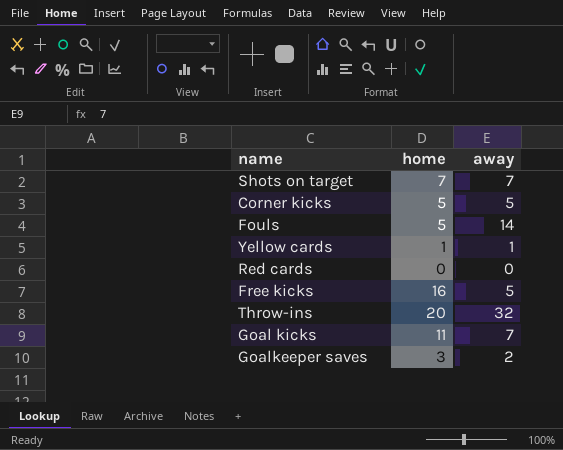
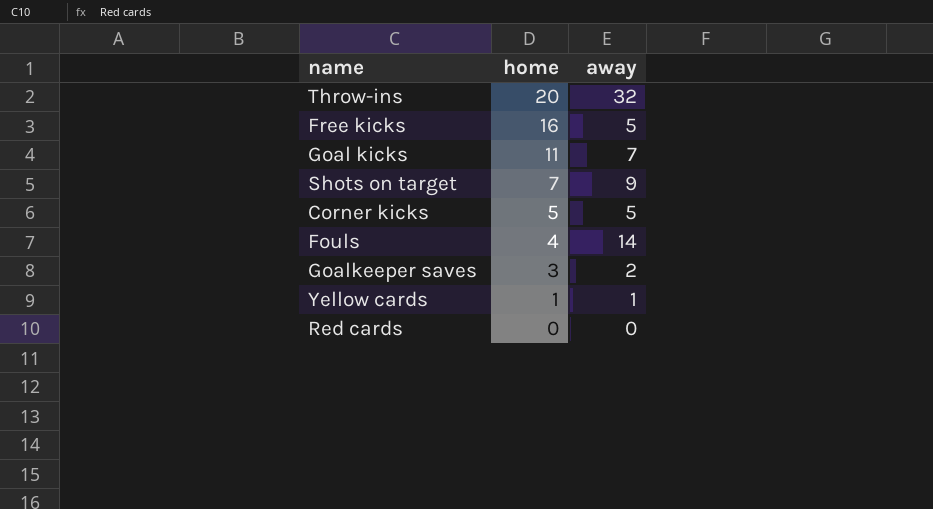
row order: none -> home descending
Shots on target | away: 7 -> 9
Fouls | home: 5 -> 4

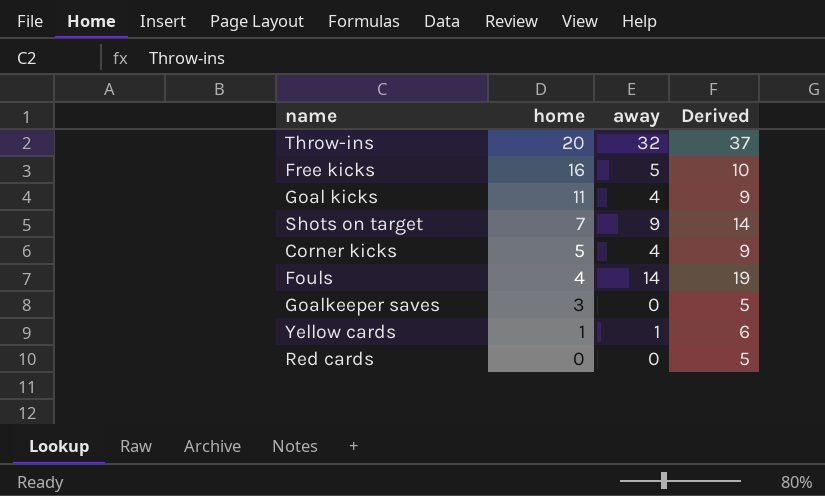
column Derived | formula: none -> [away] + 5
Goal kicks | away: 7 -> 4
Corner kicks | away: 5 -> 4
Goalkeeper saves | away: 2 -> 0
---------------
§ **Exercise instructions**:
Return the records above verbatim, leaving out images.

§ **Expected output**:
row order: none -> home descending
Shots on target | away: 7 -> 9
Fouls | home: 5 -> 4

column Derived | formula: none -> [away] + 5
Goal kicks | away: 7 -> 4
Corner kicks | away: 5 -> 4
Goalkeeper saves | away: 2 -> 0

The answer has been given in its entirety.